The follow-up single “…Ready For It?” is marginally more successful, thanks in part to repeat collaborators Max Martin and Shellback. The opening track to “Reputation” somehow manages to sound both dated and on-trend, due to its dubstep breakdown and house-inspired chorus. The track would be vastly improved, however, without Swift’s attempt at rapping, which drags down an otherwise decent pop track.
Ratings: 2.5/5 and 3/5
Zayn, “Dusk Till Dawn”
A little over a year since his solo debut album “Mind of Mine” (2016), the former One Direction crooner is back again, this time with the lead single to his sophomore album. While “Dusk Till Dawn” is a run-of-the-mill pop power ballad, it is elevated by his collaboration with Australian singer-songwriter Sia. The two work well together to lend a heightened sense of drama and emotion to the track, which is about always being there for your lover. This can most notably be seen when the chorus comes bursting through on “But you’ll never be alone / I’ll be with you from dusk till dawn.” Though “Dusk Till Dawn” is a departure from his R&B-tinged debut, it ultimately makes a decent case for Zayn’s sophomore album, proving that he can draw upon his One Direction roots to make solid pop.

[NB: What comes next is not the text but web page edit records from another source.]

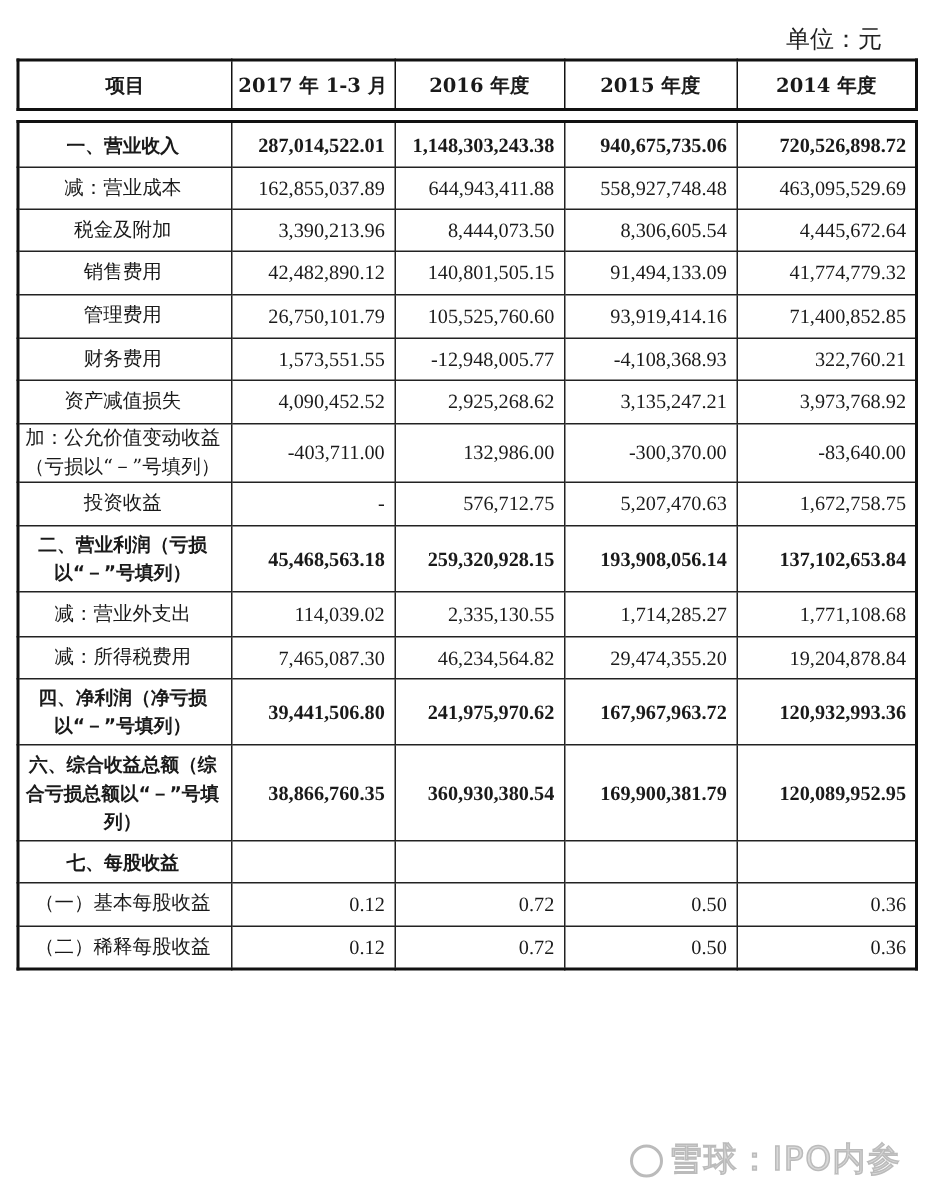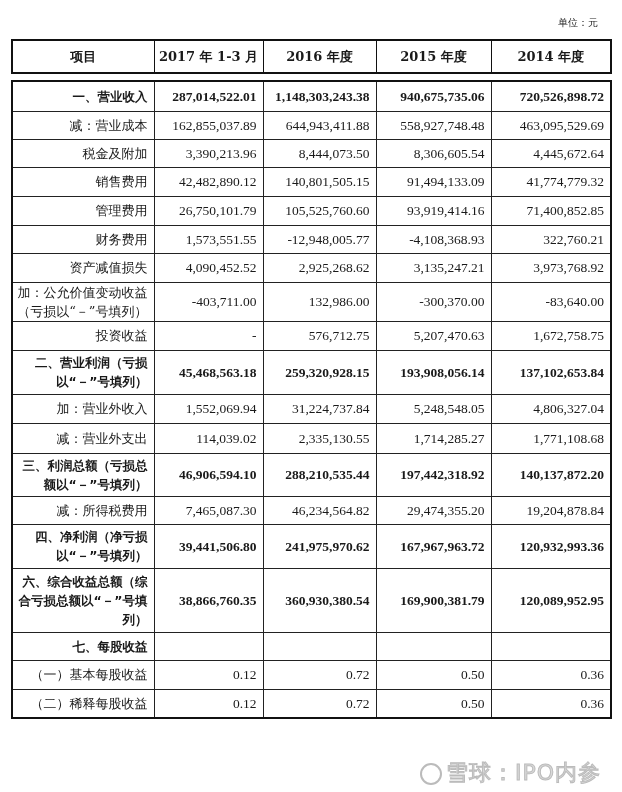--- a/index.html
+++ b/index.html
@@ -5,7 +5,7 @@
   html, body { margin:0; padding:0; background:#ffffff; }
   body { width:622px; height:792px; position:relative; overflow:hidden;
          font-family: "DejaVu Serif", "Liberation Serif", serif; color:#1a1a1a; }
-  .unit { position:absolute; top:16px; right:24px; font-size:10px; color:#222; }
+  .unit { position:absolute; top:16px; right:34px; font-size:16px; color:#222; }
   table { border-collapse:collapse; position:absolute; left:11px; table-layout:fixed; }
   .hdr { top:39px; width:599px; border:2px solid #111; }
   .hdr th { height:27px; border-left:1px solid #111; font-size:13px; font-weight:bold; text-align:center; padding:2px; }

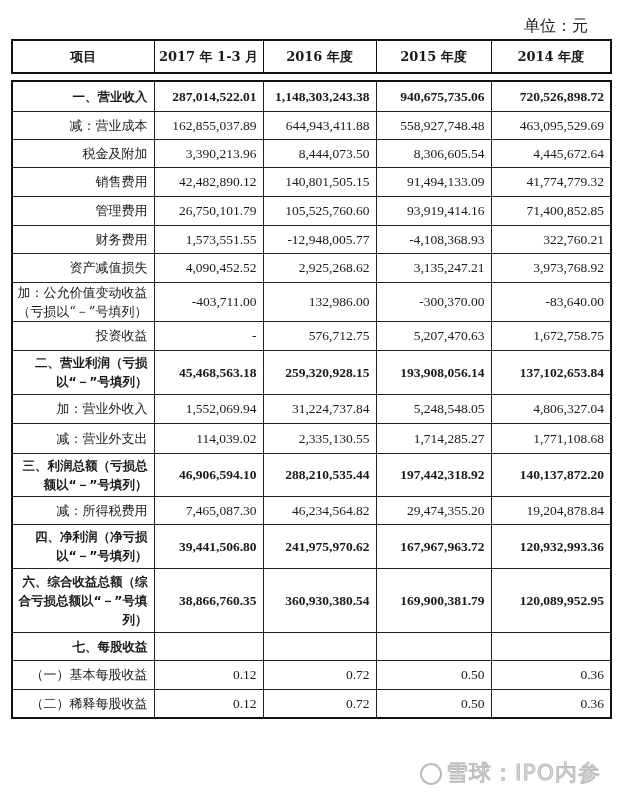--- a/index.html
+++ b/index.html
@@ -13,7 +13,7 @@
   .body { top:80px; width:599px; border:2px solid #111; }
   .body td { border:1px solid #222; font-size:12.5px; padding:0 6px 0 3px; vertical-align:middle; line-height:19px; }
   .body td.num { text-align:right; font-family: "Liberation Serif", "DejaVu Serif", serif; font-size:13.5px; }
-  .body td.lbl { text-align:right; font-size:13px; }
+  .body td.lbl { text-align:center; font-size:13px; }
   .body tr.b td { font-weight:bold; }
   .body tr.b td.lbl { font-family: "DejaVu Sans", "Liberation Sans", sans-serif; font-size:12.5px; }
   .indent { padding-left:6px; }

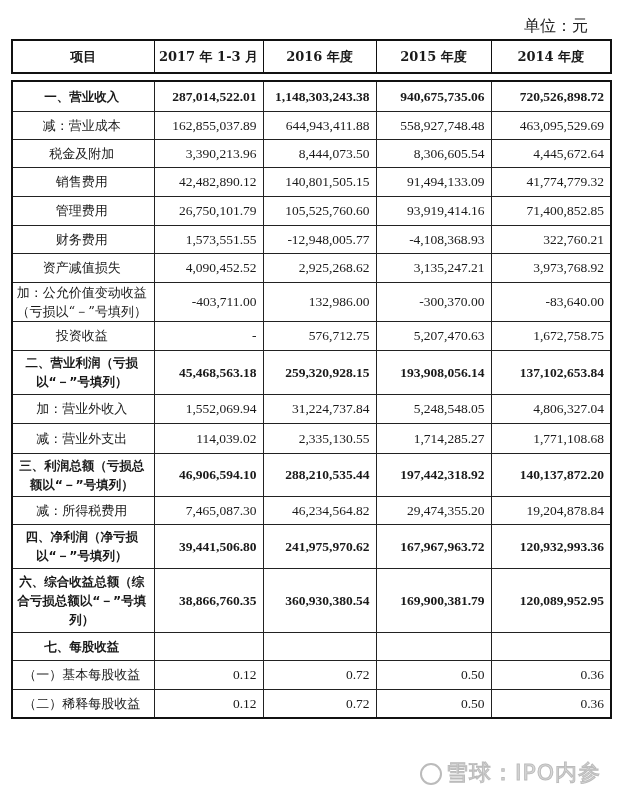--- a/index.html
+++ b/index.html
@@ -125,13 +125,6 @@
         <td class="num">193,908,056.14</td>
         <td class="num">137,102,653.84</td>
       </tr>
-      <tr style="height: 29px;">
-        <td class="lbl">加：营业外收入</td>
-        <td class="num">1,552,069.94</td>
-        <td class="num">31,224,737.84</td>
-        <td class="num">5,248,548.05</td>
-        <td class="num">4,806,327.04</td>
-      </tr>
       <tr style="height: 30px;">
         <td class="lbl">减：营业外支出</td>
         <td class="num">114,039.02</td>

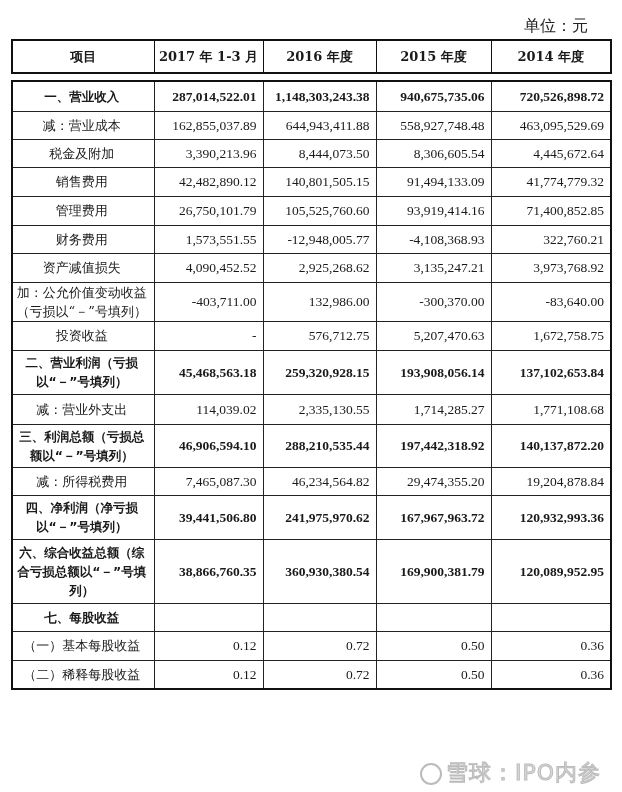--- a/index.html
+++ b/index.html
@@ -132,13 +132,6 @@
         <td class="num">1,714,285.27</td>
         <td class="num">1,771,108.68</td>
       </tr>
-      <tr class="b" style="height: 43px;">
-        <td class="lbl">三、利润总额（亏损总额以“－”号填列）</td>
-        <td class="num">46,906,594.10</td>
-        <td class="num">288,210,535.44</td>
-        <td class="num">197,442,318.92</td>
-        <td class="num">140,137,872.20</td>
-      </tr>
       <tr style="height: 28px;">
         <td class="lbl">减：所得税费用</td>
         <td class="num">7,465,087.30</td>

Kelly Clarkson, “Love So Soft” and “Move You”
Kelly Clarkson, the original “American Idol” (2002–present), sounds refreshed on the lead-up to her eighth studio album “Meaning of Life,” scheduled to be released on Oct. 27. With a new lease on her career following her signing with Atlantic Records, Clarkson is fusing the live instrumentation approach she took with her sixth studio album “Stronger” (2011) and embracing a more soul-inspired sound in lieu of the pop rock of her previous albums. The results are fantastic with lead single “Love So Soft” and another track from her upcoming album, “Move You.”
“Love So Soft” sounds nothing like a typical Clarkson song, instead embracing the doo-wop sound that artists like Pink and Christina Aguilera have explored to great effect. The emphasis on horns and percussion highlight the soulfulness of the track, giving importance to verses such as “Love so soft, so soft (so soft).”

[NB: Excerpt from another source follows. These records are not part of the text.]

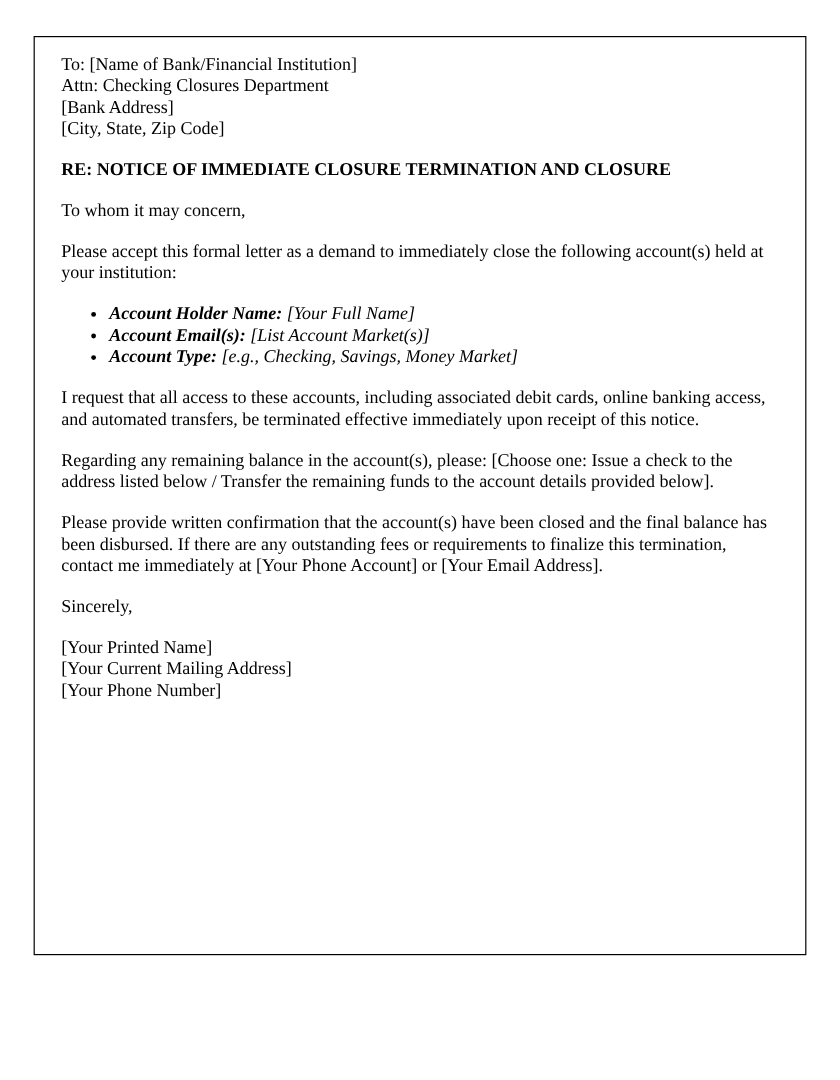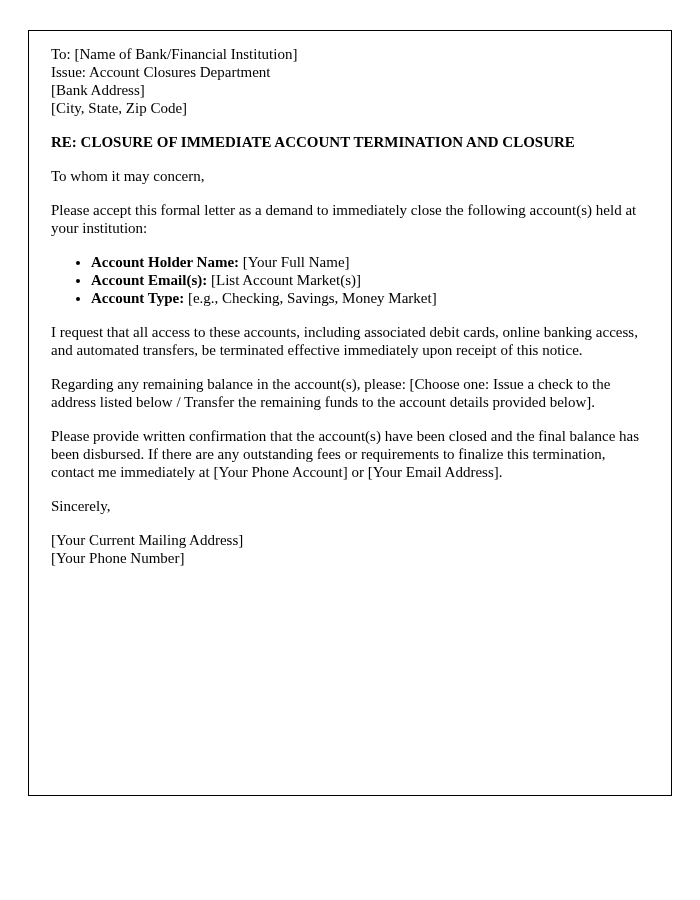--- a/index.html
+++ b/index.html
@@ -52,7 +52,7 @@
 
     <p>
       <span class="line" style="display:block">To: [Name of Bank/Financial Institution]</span>
-      <span class="line" style="display:block">Issue: Account Closures Department</span>
+      <span class="line" style="display:block">Attn: Checking Closures Department</span>
       <span class="line" style="display:block">[Bank Address]</span>
       <span class="line" style="display:block">[City, State, Zip Code]</span>
     </p>

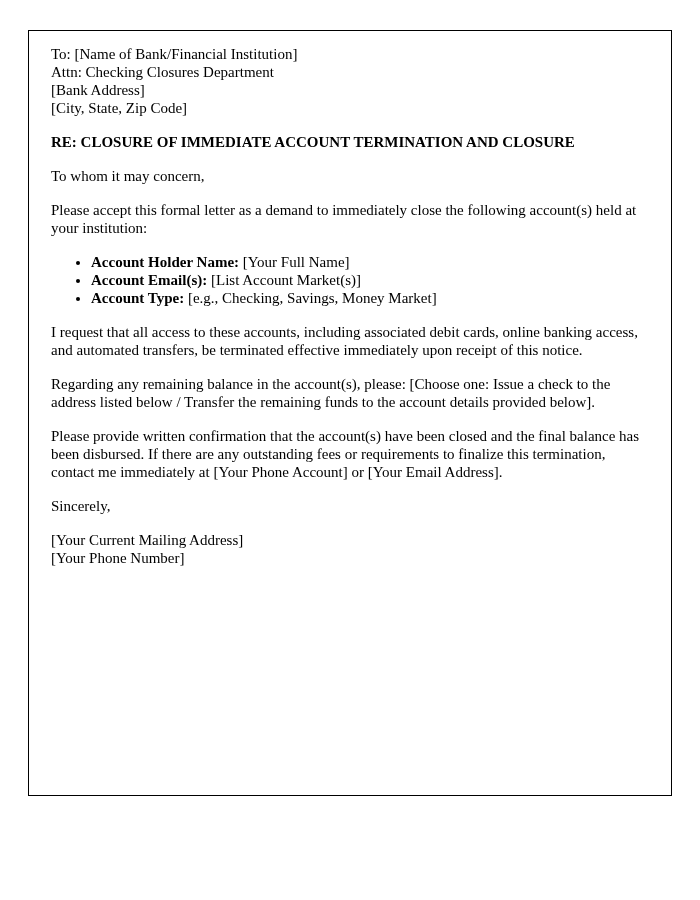--- a/index.html
+++ b/index.html
@@ -58,7 +58,7 @@
     </p>
 
 
-    <p class="bold">RE: CLOSURE OF IMMEDIATE ACCOUNT TERMINATION AND CLOSURE</p>
+    <p class="bold">RE: NOTICE OF IMMEDIATE CLOSURE TERMINATION AND CLOSURE</p>
 
     <p>To whom it may concern,</p>
 

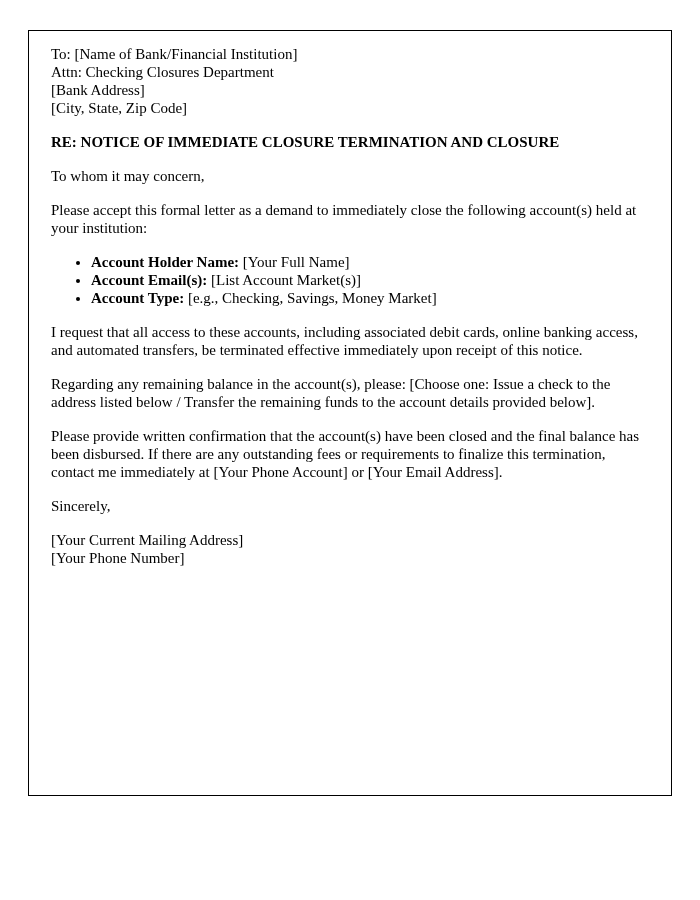--- a/index.html
+++ b/index.html
@@ -42,6 +42,7 @@
   }
   ul.bullets li {
     margin: 0;
+    font-style: italic;
   }
 </style>
 </head>

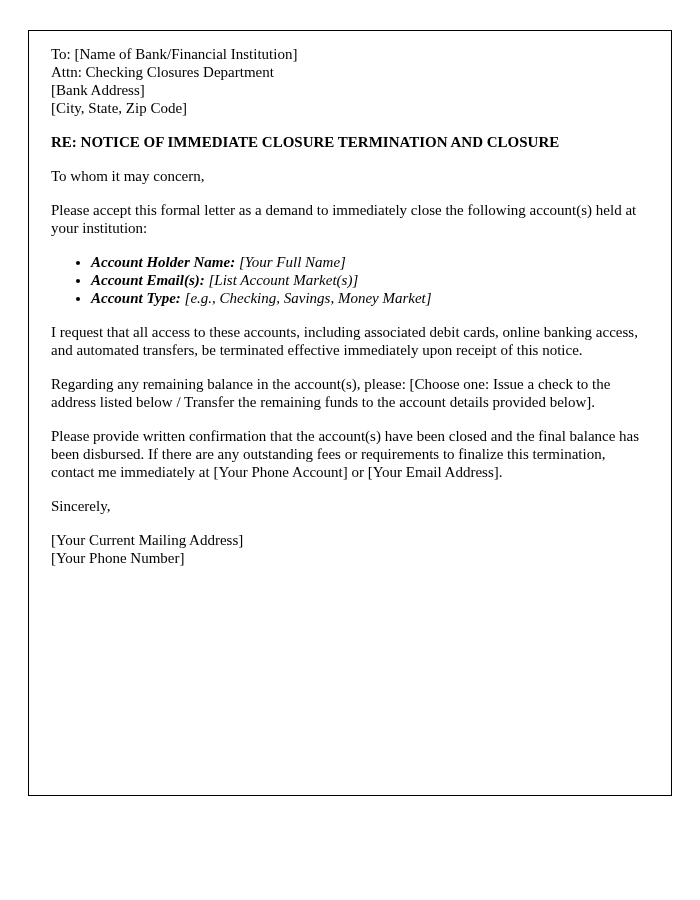--- a/index.html
+++ b/index.html
@@ -88,6 +88,7 @@
 
 
     <p>
+      <span style="display:block">[Your Printed Name]</span>
       <span style="display:block">[Your Current Mailing Address]</span>
       <span style="display:block">[Your Phone Number]</span>
     </p>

“Move You,” the second track Clarkson has released in conjunction with her latest single, is a revelation. The deeply romantic ballad demonstrates how clichés can be sold convincingly in traditional pop, as Clarkson tells her lover that she wants him to feel “Like a solemn Hallelujah / Like a choir shouts “Amen” (Amen) / Like your first time falling in love / Or a stairway up to heaven.” The track is simple yet timeless, showing that the best pop music, when done correctly, can be clear-cut.
Sam Smith, “Too Good At Goodbyes”
Resident sad-boy Sam Smith has returned with his first solo release in over three years since “In the Lonely Hour” (2014). However, “Too Good At Goodbyes,” the lead single in his second studio album, falls victim to the law of diminishing returns, committing the cardinal offense of being too inoffensive. For the single, Smith reuses many of the same tricks from his landmark hit “Stay with Me” (2014), including a choir and banal lyrics to convey an overwhelming sense of sadness. For some artists, such as the British songstress Adele, it is possible to build a brand around a shtick, though that brand only works if the material is convincing. Here, Smith sounds too calculated and repetitive to pull it off, making for an underwhelming comeback.